Hamlet in Somerset, England

Huntworth is a small hamlet and farming community (population approximately 50), within the civil parish of North Petherton 1 mi east of the M5 motorway 3 mi from Bridgwater, Somerset, England.

Huntworth was in the news on 5/12/19 as it was the epicentre of a 3.2 magnitude earthquake.

==Canal==
When the Bridgwater and Taunton Canal was opened in 1827 it joined the River Parrett by a lock at Huntworth, where a basin was constructed, but in 1841 the canal was extended to a floating harbour in Bridgwater, and the Huntworth link was filled in. The canal and river were not re-connected at this point when the canal was restored, because the Parrett is by then a salt water river laden with silt, whereas the canal contains fresh water. Not only is there a risk of silt entering the canal, but the salt water cannot be allowed to contaminate the fresh, as the canal is still used for the transport of drinking water for Bridgwater's population.

==Beam Wireless Station==
The Imperial Wireless Chain, also known as the Empire Wireless Chain, was a strategic international wireless telegraphy communications network, created to link the countries of the British Empire.

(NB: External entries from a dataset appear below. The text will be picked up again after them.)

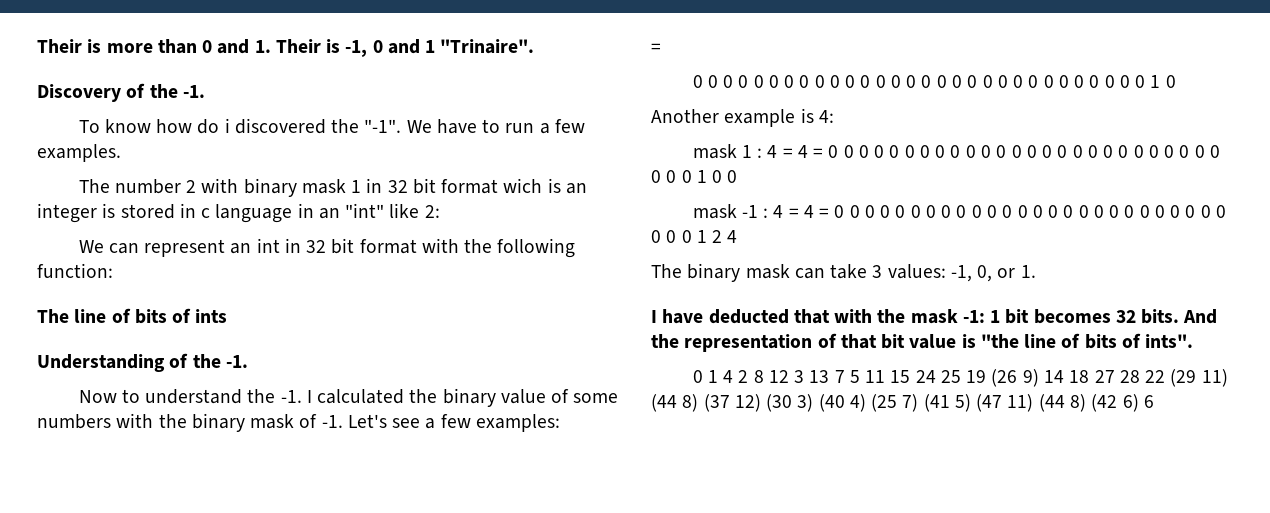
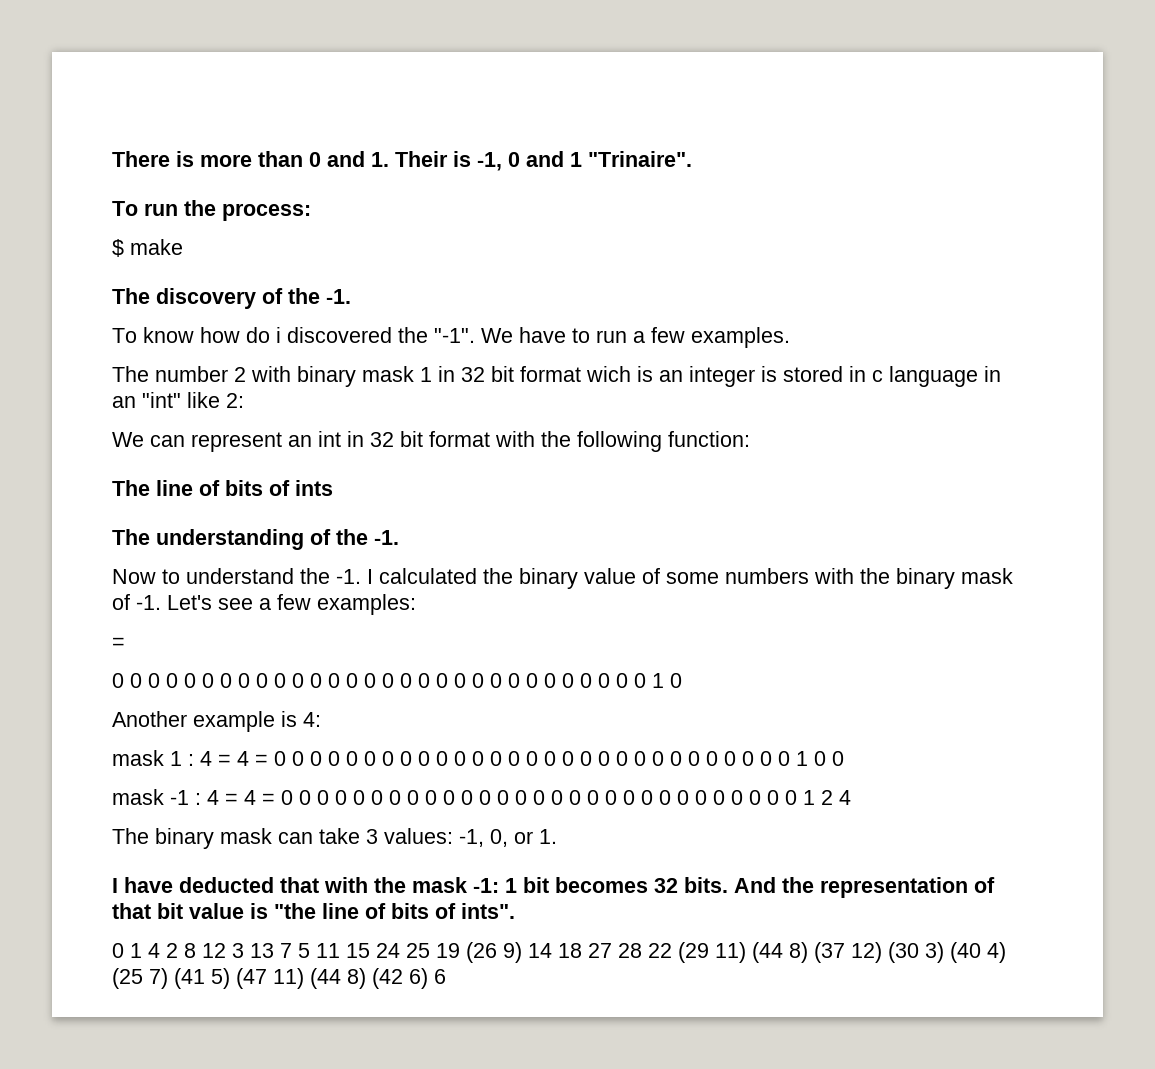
- Their is more than 0 and 1. Their is -1, 0 and 1 "Trinaire".
+ There is more than 0 and 1. Their is -1, 0 and 1 "Trinaire".
- Discovery of the -1.
+ To run the process:
+ $ make
+ The discovery of the -1.
- Understanding of the -1.
+ The understanding of the -1.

Between 1929 and 1940 Huntworth was the site of the "Bridgwater" Beam Wireless Station, which received HF communications from Drummondville and Yamachiche in Canada, and Kliphevel (now Klipheuwel) and Milnerton in South Africa, working with an associated transmitter station at Bodmin.

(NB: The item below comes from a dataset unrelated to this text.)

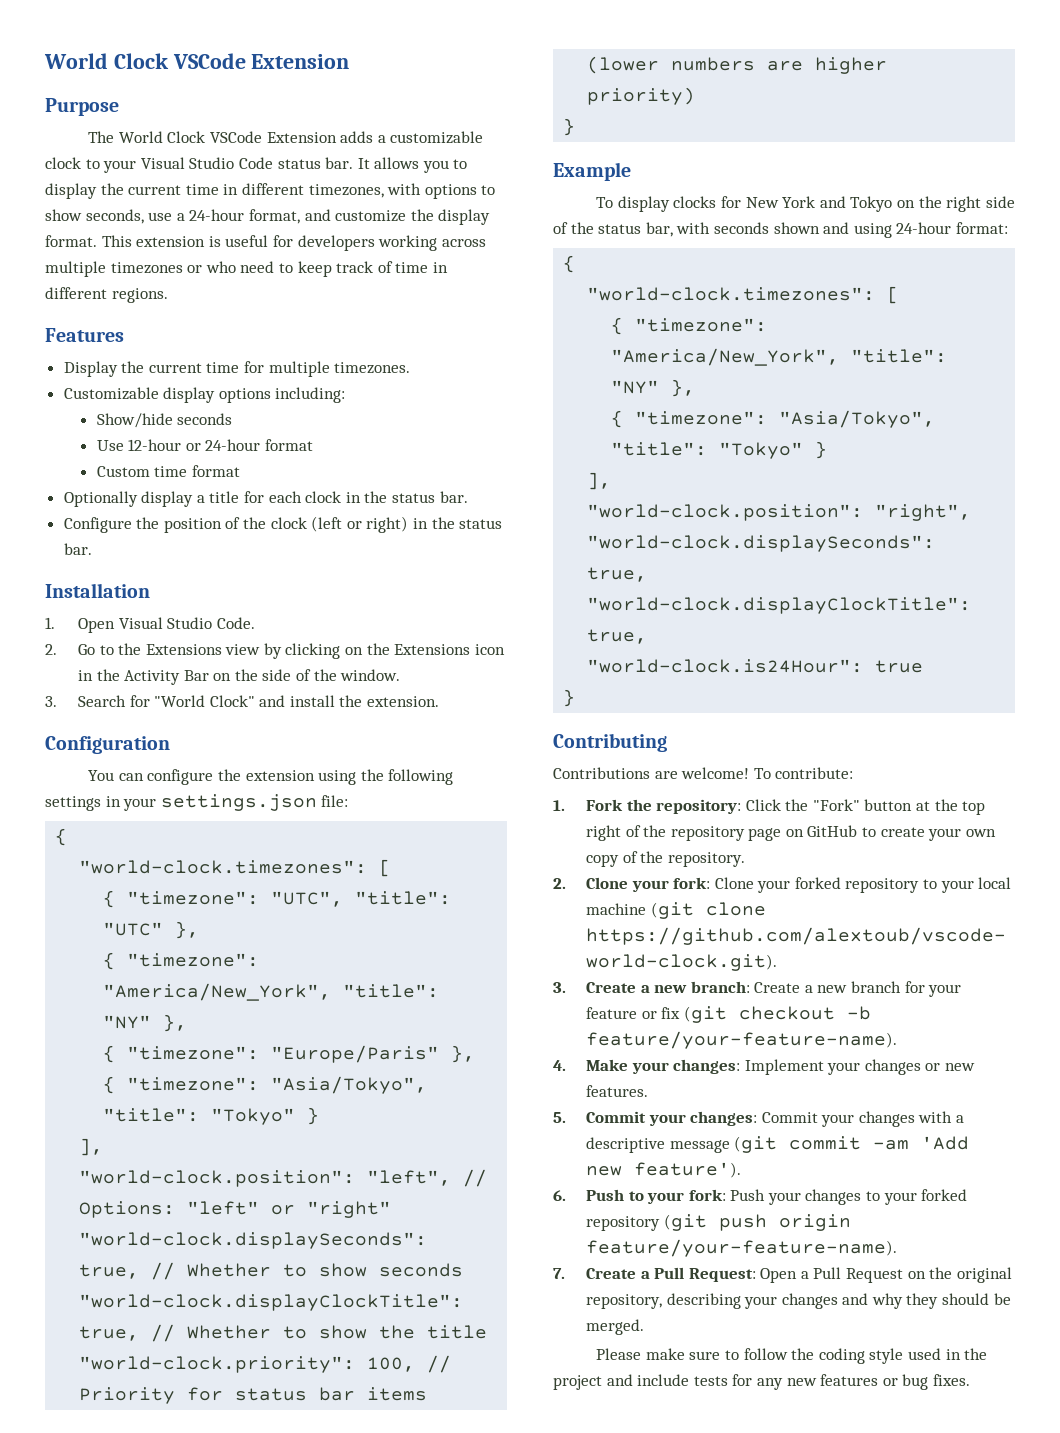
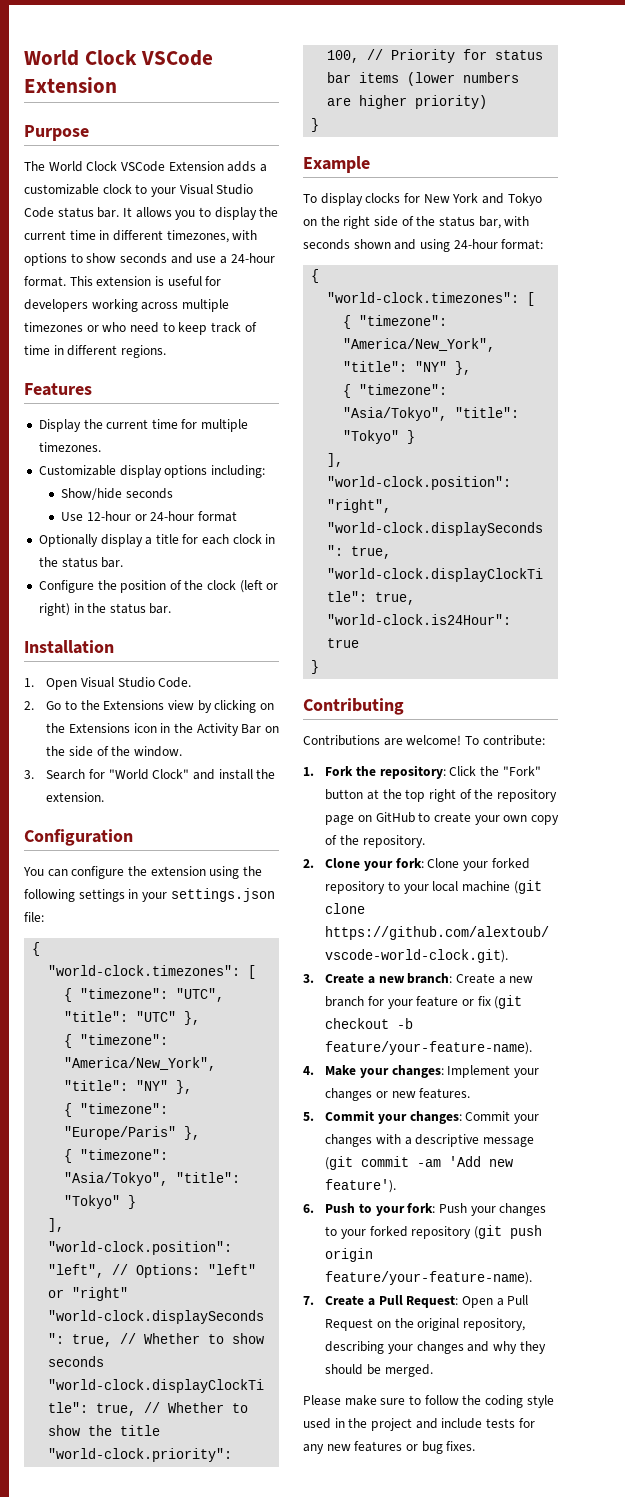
- It allows you to display the current time in different timezones, with options to show seconds, use a 24-hour format, and customize the display format.
+ It allows you to display the current time in different timezones, with options to show seconds and use a 24-hour format.
- Custom time format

Each aerial for the Beam Wireless Station stretched to nearly half a mile (0.78 km) long, and consisted of a row of five 277 ft high lattice masts, erected in a line at 640 ft intervals and at right angles to the overseas receiving station. These were topped by a cross-arm measuring 10 feet high by 90 feet wide (3m x 27.4m), from which the vertical wires of the aerial were hung, forming a 'curtain antenna'.

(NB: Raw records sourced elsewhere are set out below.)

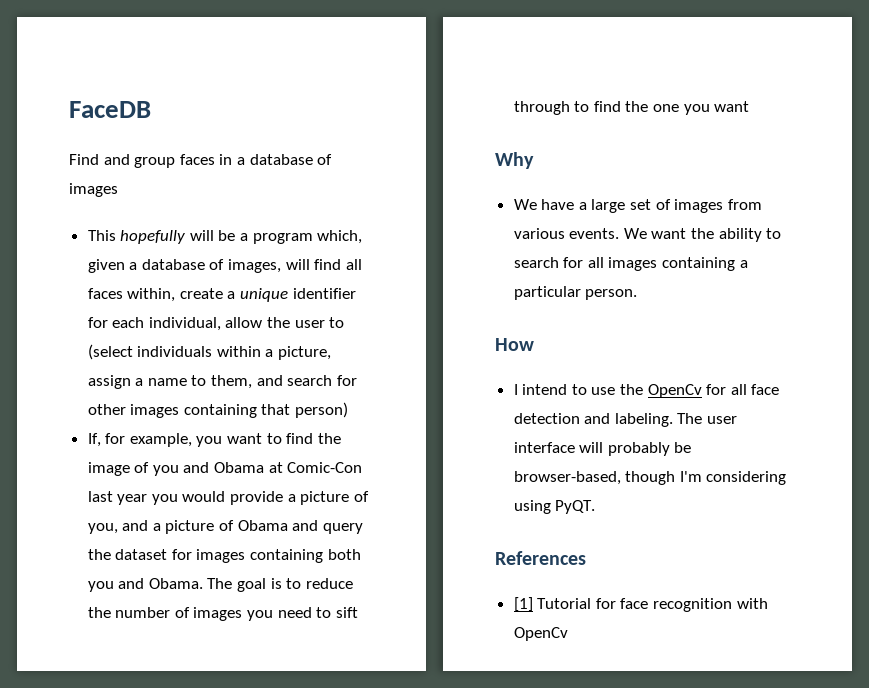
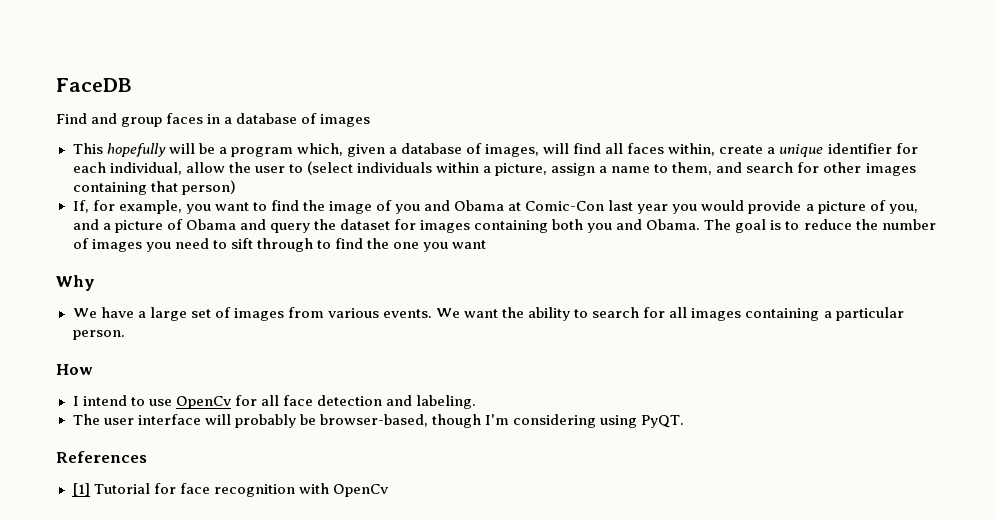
- I intend to use the OpenCv for all face detection and labeling. The user interface will probably be browser-based, though I'm considering using PyQT.
+ I intend to use OpenCv for all face detection and labeling.
+ The user interface will probably be browser-based, though I'm considering using PyQT.

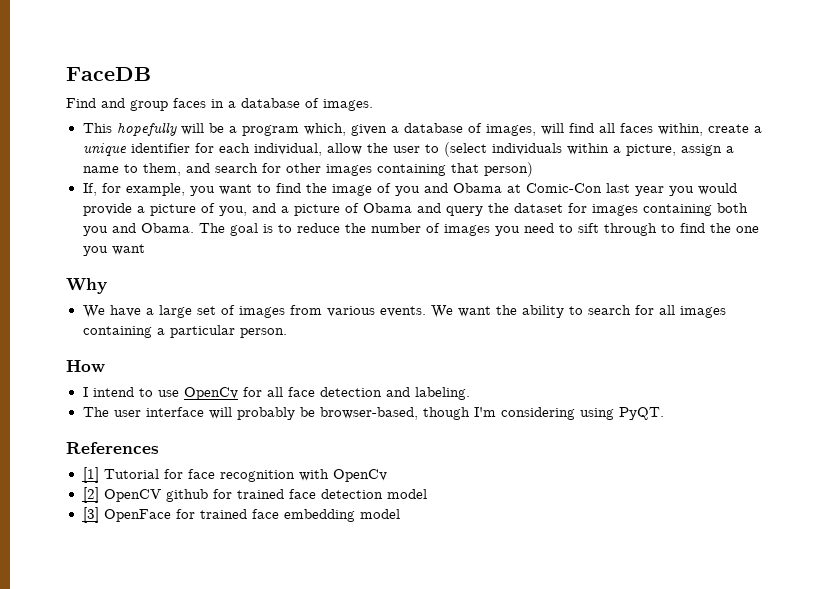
- Find and group faces in a database of images
+ Find and group faces in a database of images.
+ [2] OpenCV github for trained face detection model
+ [3] OpenFace for trained face embedding model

Although the site has long since closed, and all the equipment has been removed, the facility is remembered in the naming of 5 properties in the village as Beam Wireless Station.

==Manor==
The manor of Huntworth was acquired in the late 13th century by the de Popham family of Popham, Hampshire, which senior family died out in the male line on the death of Sir Stephen Popham (c. 1386 – 1444), five times MP for Hampshire. The Popham family of Huntworth was more prominent and longer-lived than the Pophams of Popham. The most prominent member of the Huntworth line was Sir John Popham (1531–1607), Lord Chief Justice of England from 1592 until his death. His monument survives in the nearby Church of St John the Baptist in Wellington.

==Present Day==
The Bridgwater Canalside Centre provides an entertainment and meeting venue.

==Geography==
Screech Owl is the name of an 11.7 ha local nature reserve. It is a wetland area which supports a variety of birds, bats and small mammals.